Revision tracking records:

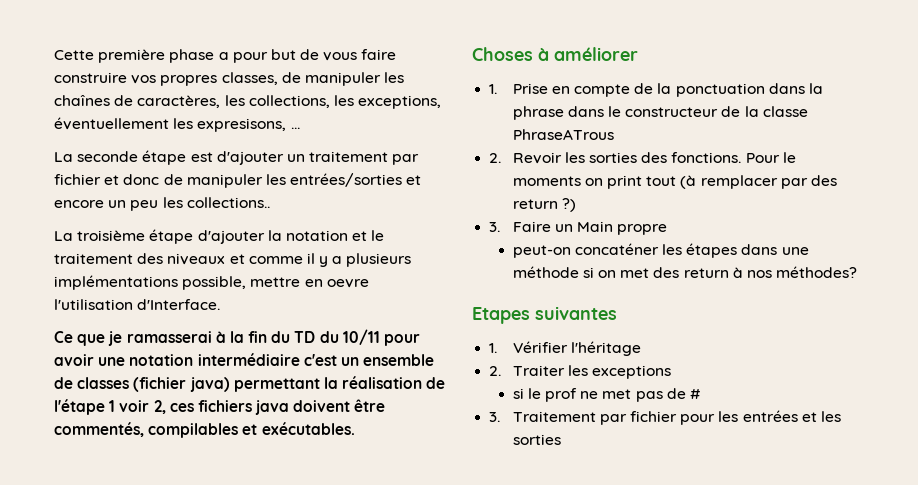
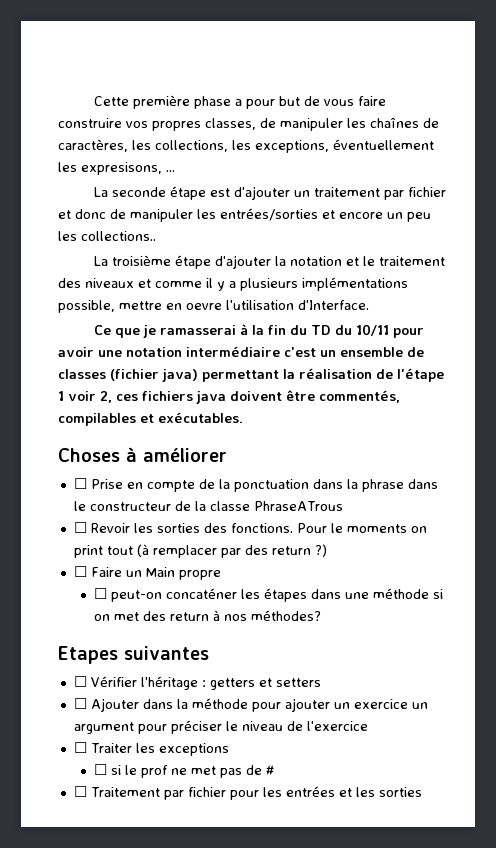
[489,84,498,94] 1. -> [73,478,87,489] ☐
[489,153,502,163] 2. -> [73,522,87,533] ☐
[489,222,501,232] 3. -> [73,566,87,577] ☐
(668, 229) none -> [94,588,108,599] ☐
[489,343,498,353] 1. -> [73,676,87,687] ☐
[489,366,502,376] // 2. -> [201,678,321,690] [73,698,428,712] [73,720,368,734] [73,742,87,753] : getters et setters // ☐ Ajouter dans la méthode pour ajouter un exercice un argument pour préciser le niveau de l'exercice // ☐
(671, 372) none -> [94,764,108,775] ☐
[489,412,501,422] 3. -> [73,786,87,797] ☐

---

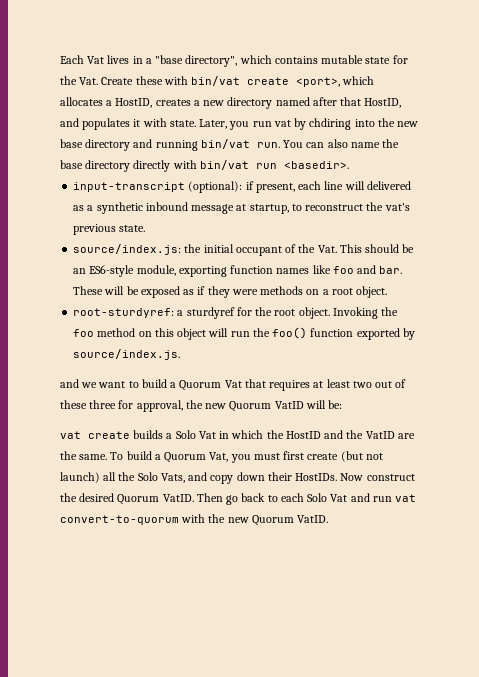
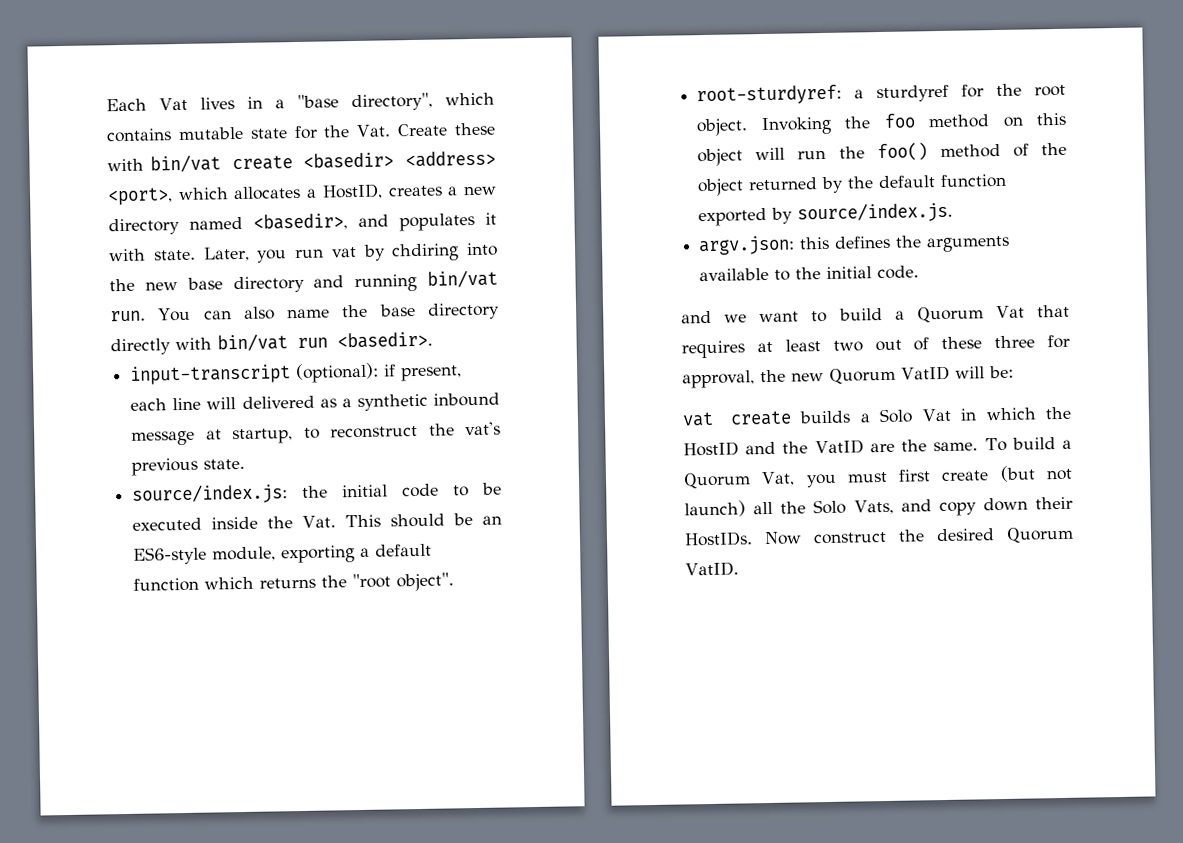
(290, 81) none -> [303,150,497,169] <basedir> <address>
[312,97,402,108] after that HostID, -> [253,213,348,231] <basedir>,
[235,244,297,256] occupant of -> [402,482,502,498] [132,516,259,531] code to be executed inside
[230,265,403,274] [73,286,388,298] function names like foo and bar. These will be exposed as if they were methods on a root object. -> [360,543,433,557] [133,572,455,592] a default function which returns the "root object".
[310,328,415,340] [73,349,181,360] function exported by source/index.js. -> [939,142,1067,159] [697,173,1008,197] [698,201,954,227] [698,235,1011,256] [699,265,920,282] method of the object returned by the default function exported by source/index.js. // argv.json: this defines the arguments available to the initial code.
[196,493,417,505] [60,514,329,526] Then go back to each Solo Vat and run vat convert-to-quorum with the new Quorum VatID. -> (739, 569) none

Your goal - Using the records above, restate word for word the lines from the one with "[489,153,502,163] 2. -> [73,522,87,533] ☐" through the one with "[489,412,501,422] 3. -> [73,786,87,797] ☐", both included.

Expected answer -
[489,153,502,163] 2. -> [73,522,87,533] ☐
[489,222,501,232] 3. -> [73,566,87,577] ☐
(668, 229) none -> [94,588,108,599] ☐
[489,343,498,353] 1. -> [73,676,87,687] ☐
[489,366,502,376] // 2. -> [201,678,321,690] [73,698,428,712] [73,720,368,734] [73,742,87,753] : getters et setters // ☐ Ajouter dans la méthode pour ajouter un exercice un argument pour préciser le niveau de l'exercice // ☐
(671, 372) none -> [94,764,108,775] ☐
[489,412,501,422] 3. -> [73,786,87,797] ☐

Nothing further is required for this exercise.